### What the task requires
Everything from the line containing "subtotal: 4824.46 -> 4842.22" through the last line of the material must be restated word for word, and only that.

=== Source data ===

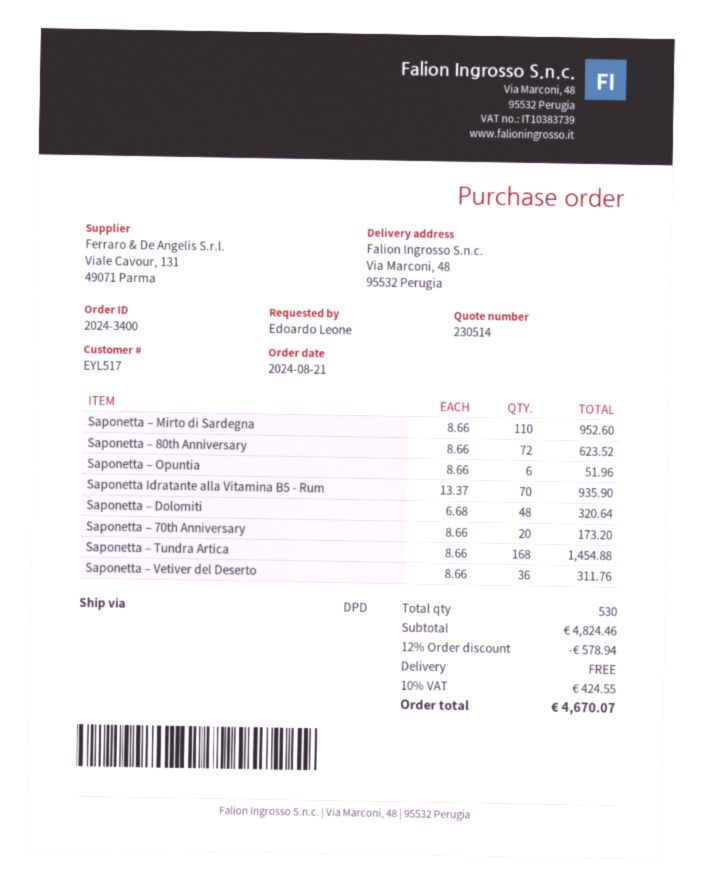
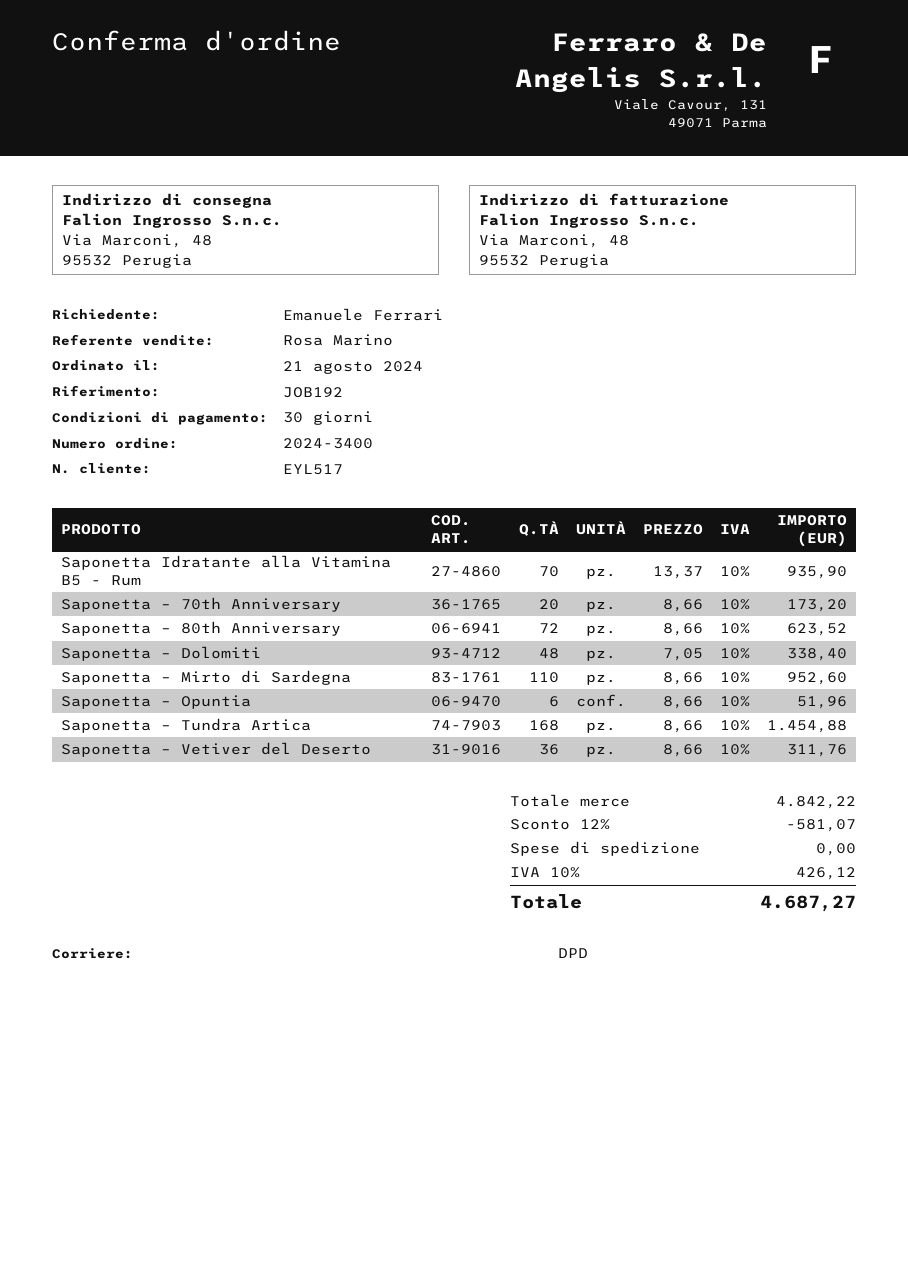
ordered by: Edoardo Leone -> Emanuele Ferrari
Saponetta – Dolomiti: 48 x 6.68 = 320.64 -> 48 x 7.05 = 338.40
subtotal: 4824.46 -> 4842.22
discount: 12% = 578.94 -> 12% = 581.07
tax: 10% = 424.55 -> 10% = 426.12
total: 4670.07 -> 4687.27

===

### Answer for the task
subtotal: 4824.46 -> 4842.22
discount: 12% = 578.94 -> 12% = 581.07
tax: 10% = 424.55 -> 10% = 426.12
total: 4670.07 -> 4687.27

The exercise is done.